Overall, the US is stuck in a quagmire of its own making and piecing together a coherent Middle East foreign policy with a vision towards 2020 is imperative while ongoing air and urban operations are ongoing in the MENA region (Levant, Yemen, and Libya). Clearly, the Trump administration needs to layout a comprehensive strategic plan for the next four years with a timeline and key goals.

Now is the time to bring balance to MENA relationships using sticks and carrots, but more heavily on the sticks.
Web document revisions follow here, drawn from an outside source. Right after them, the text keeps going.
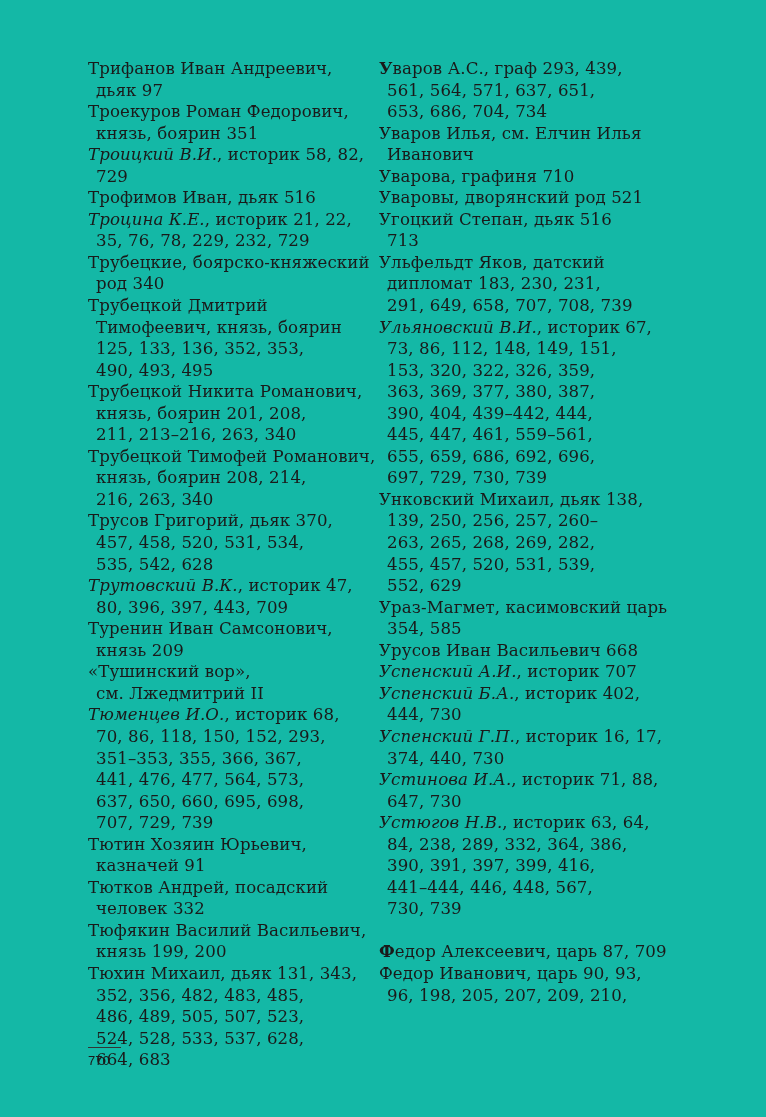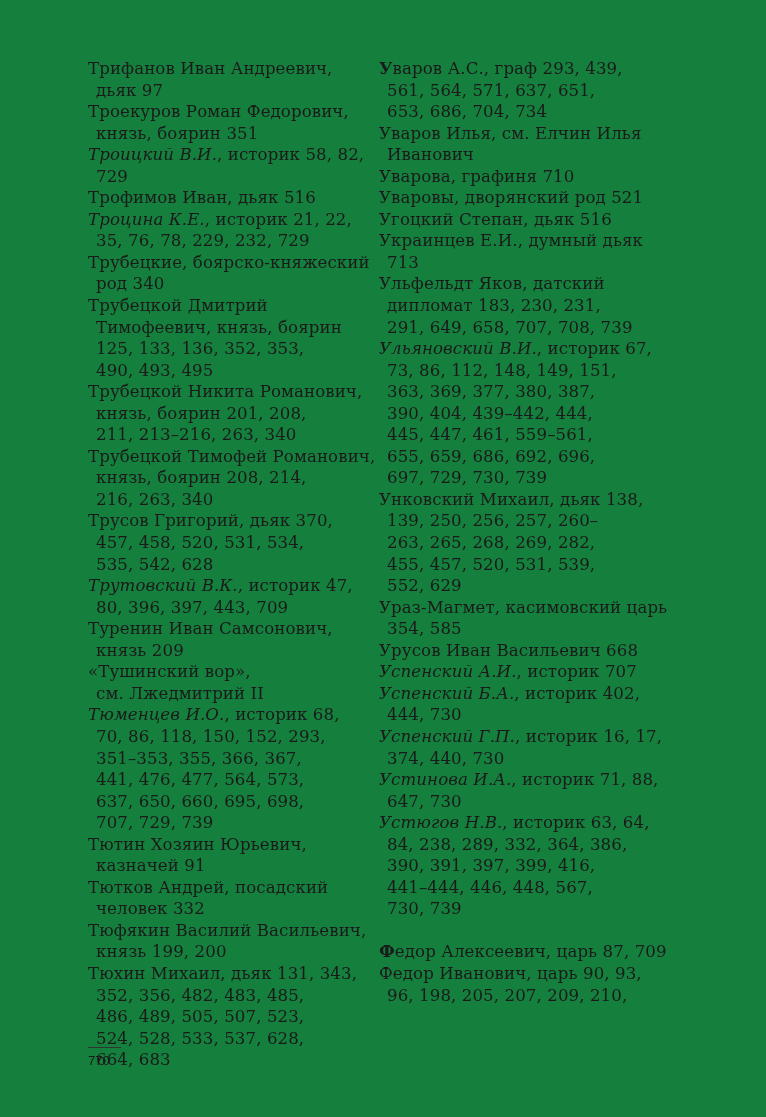"Трифанов Иван Андреевич," .page { background: #15803d -> #14b8a6 }
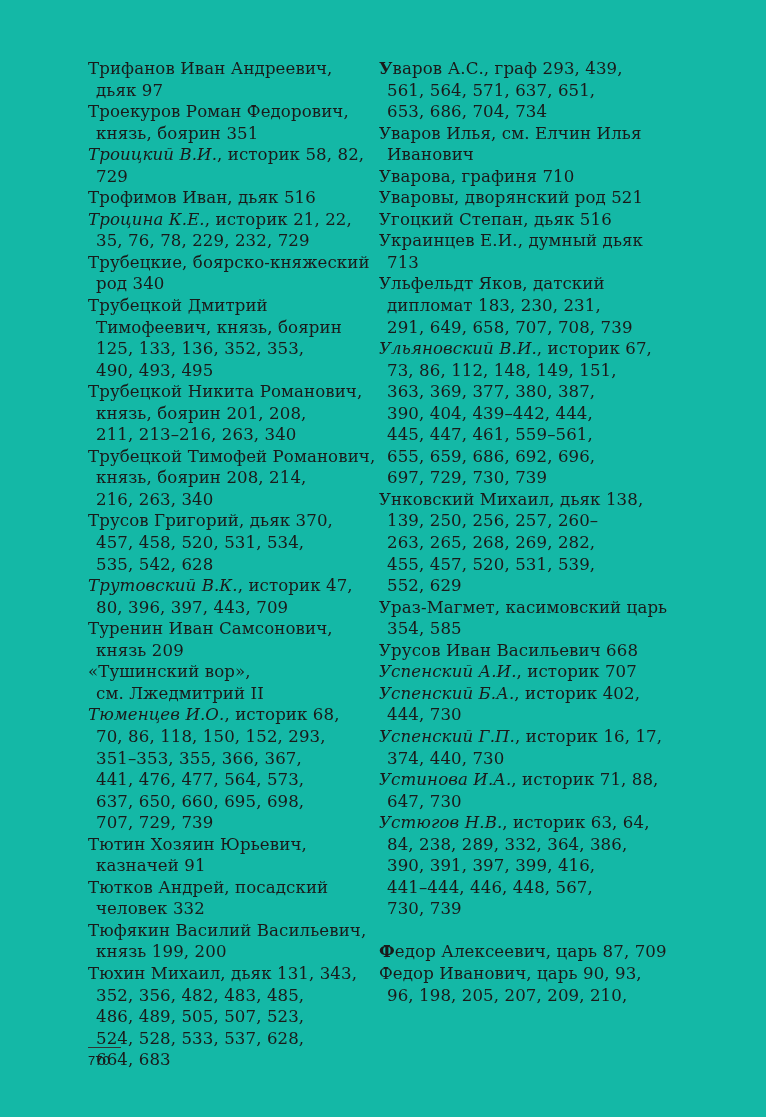"Украинцев Е.И., думный дьяк" span.line { html: <span><span>Украинцев Е.И., думный дьяк</span></span> -> none }
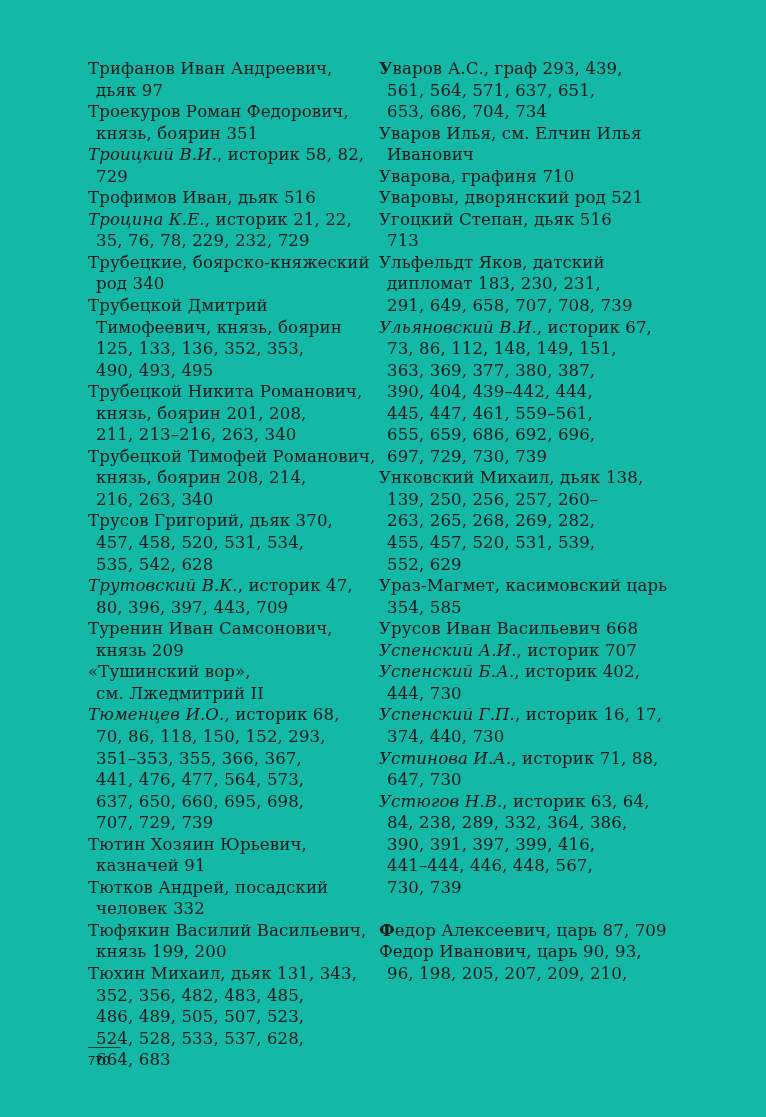"153, 320, 322, 326, 359," span.line { html: none -> <span><span>153, 320, 322, 326, 359,</span></span> }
For some observers, the Trump administration will be very uncomfortable but the 45th President of the United States and his advisors are basing their approach on a new reality instead of the banana peel slipping and sliding of the Obama Administration’s negligent foreign policy.
Dr. Theodore Karasik is a Gulf-based analyst of regional geo-political affairs. He received his Ph.D in History from UCLA in Los Angeles, California in four fields: Middle East, Russia, Caucasus, and a specialized sub-field in Cultural Anthropology focusing on tribes and clans. He tweets @tkarasik

Disclaimer: Views expressed by writers in this section are their own and do not reflect Al Arabiya English's point-of-view.